Without knowing exactly where the site was located, or if it even physically existed-is it something from legend? is it a real place from which a legend grew exponentially?-the only other information we had to go on was gleaned from some of the older people on-island. Many said that the site would be large and have a coral pavement. Coral paving is a rare feature, particularly in inland sites (not adjacent to the coastline), and usually indicates a place with special status. The other bit of information we collected was from a man who used to operate a bulldozer for Public Works. He was responsible for building the access roads to a new dam on the river more than 20 years ago. When he came upon a site with elaborate, well-formed walls, he immediately stopped because this, he was sure, must be Finol Tokosra. He was so sure of the identification that he re-routed the roads to avoid the site; other construction work penetrating the site was also stopped at this time. Unfortunately, when we spoke with him, he only had a vague recollection as to where the site was located ('someplace with stone walls' that you could reach with a bulldozer).
At the end our first week in the field, we identified 26 archaeological sites within an area of about one square kilometer of dense jungle and highly dissected terrain. All of these sites are new to the archaeological record of Kosrae. Of these, we mapped one completely; we mapped a sample of another one; we mapped the Tofol River, its tributaries and a second river that feeds into the drainage basin; and we walked away from the project with new insights into site patterning on the island.
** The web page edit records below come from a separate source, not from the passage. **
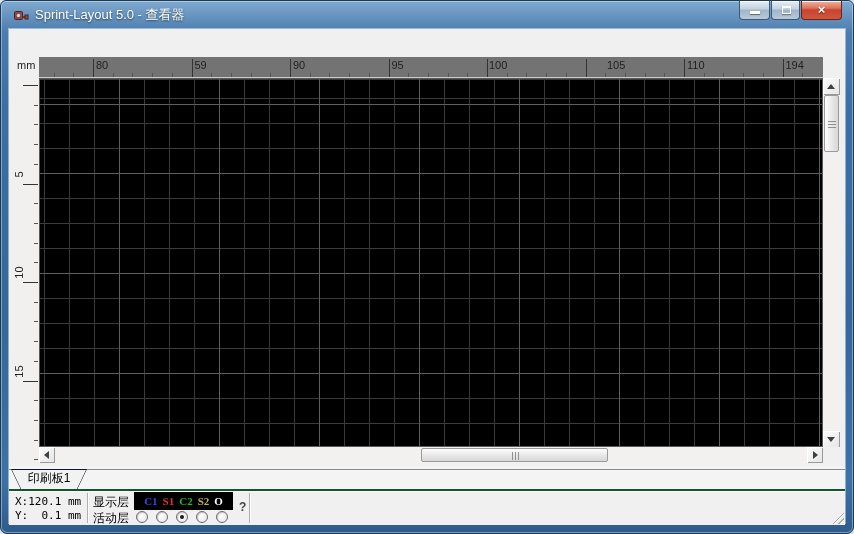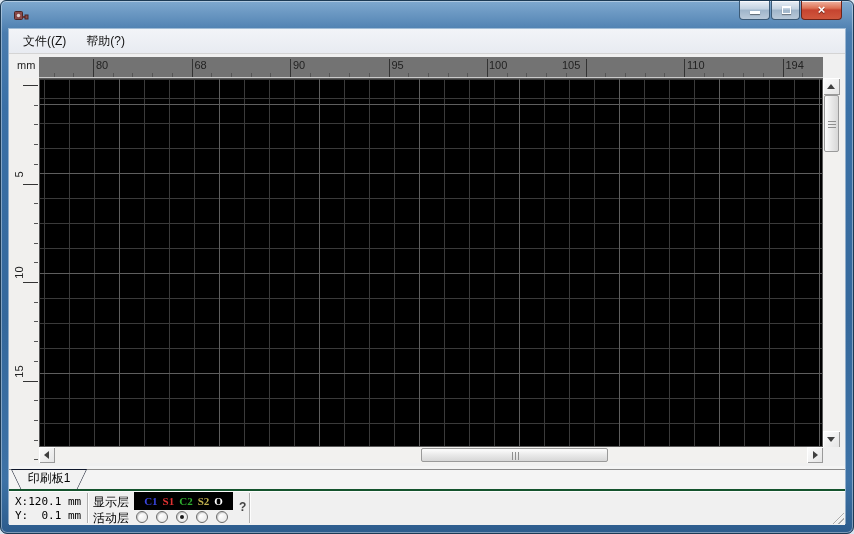"Sprint-Layout 5.0 - 查看器" span.window-title { html: none -> <span>Sprint-Layout 5.0 - 查看器</span> }
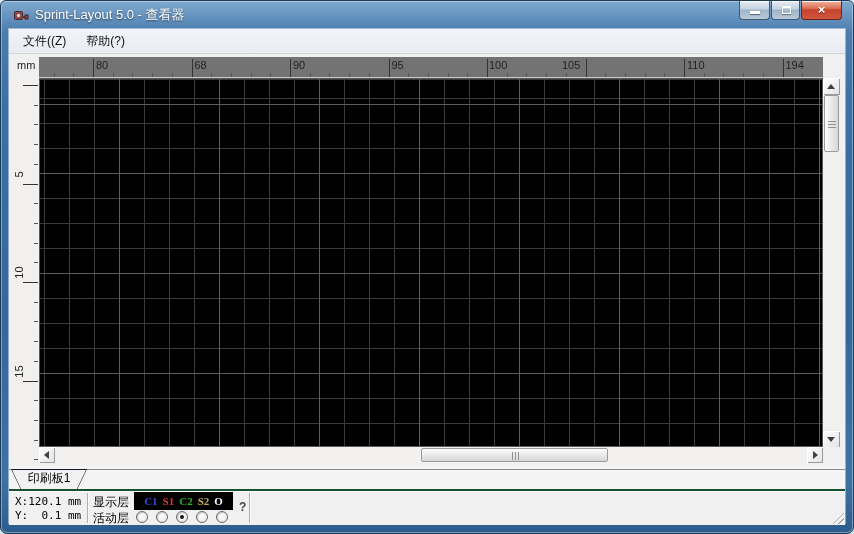"文件((Z)" div.menubar { html: <div> <span>文件((Z)</span> <span>帮助(?)</span> </div> -> none }
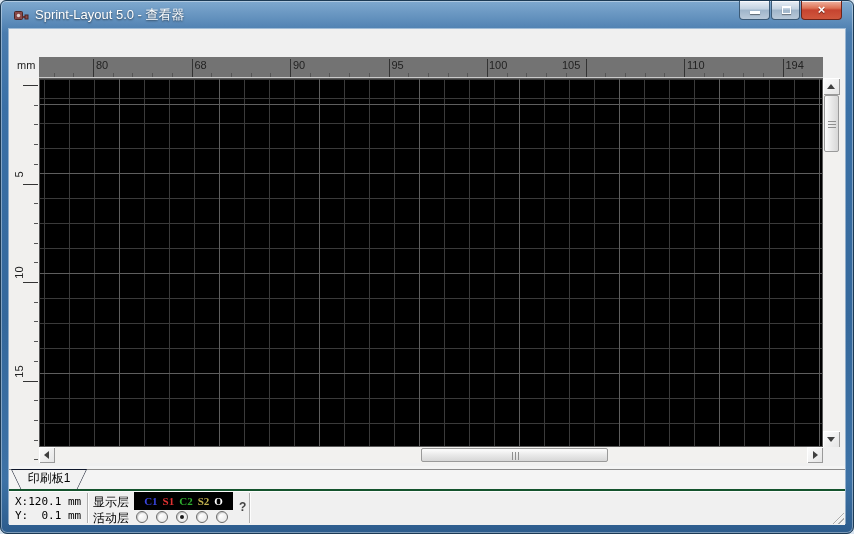"68" div.hlabel { text: 68 -> 59 }
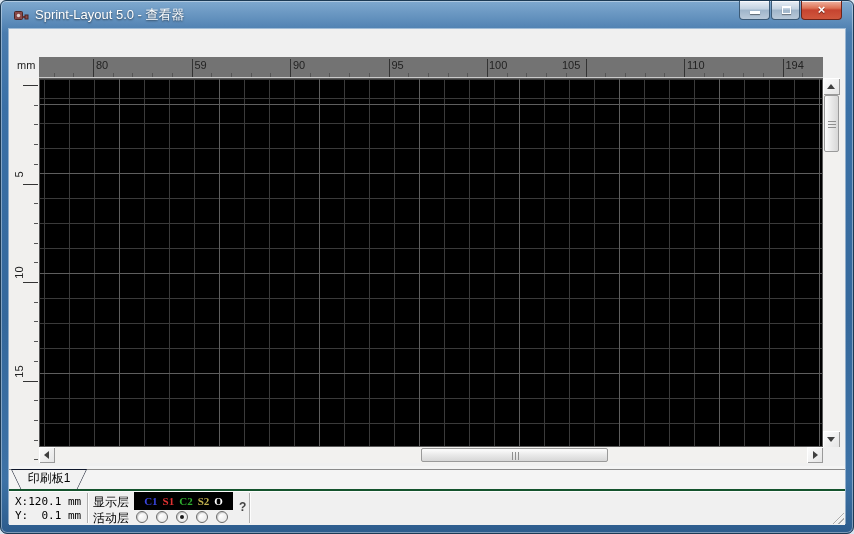"105" div.hlabel { left: 523px -> 568px }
Our initial reconnaissance was both systematic and opportunistic, and resulted in the identification of a whole network of sites throughout the drainage basin, from the river courses to the ridge tops, including mid-slope benches, hanging valleys and virtually any other parcel of ground between these areas that may have accommodated a cultural presence. We identified several villages (two of which became our main contenders for Finol Tokosra, at least initially), boundary sites, defensive locations, special-use sites, transportation routes, and traveler's way-sides. Our mapping work along the rivers and their tributaries provided additional insights into site access with the appearance of stone-lines staircases, ramps and pathways that joined virtually every site to the river. Rivers, as the oral histories had already relayed, were the main travel routes from one place to the next. But, what those oral histories didn't say, was that stone paths paralleled those rivers where the banks were wide enough and flat enough to accommodate them; where there were no banks, the riverbeds themselves were the paths.
What surprised us most of all, however, was the increasingly complicated architectural details that emerged as the vegetation was removed from our selected mapping sites, our two contenders for Finol Tokosra.
This was our first contender for Finol Tokosra, and as we continued working here our confidence increased that this was probably, likely, more than likely, that legendary place. Over the course of our project, we mapped the entire site. The site extends from the Tofol River to the base of the ridge slope defining the drainage boundary; it occupies the entire river terrace in this part of the drainage basin. It is centrally located, at the point where the river course opens onto a broad flat plain that gradually descends to the shoreline, the mangrove and then the lagoon. This particular site contained an extensive feasting area with a crushed coral pavement, elaborate housing compounds of multiple chambers, a number of associated kitchen areas complete with um and faa'faa stones, a stone-lined spring with a paved catch basin (this is the only recorded site on the island with such a spring), a medicine-making area, several sakau production areas, pathways throughout the site, an elaborate drainage system to accommodate run-off from the spring, elaborate staircases connecting the upper and lower tiers of the site, and a boulder pavement that extends across the entire site.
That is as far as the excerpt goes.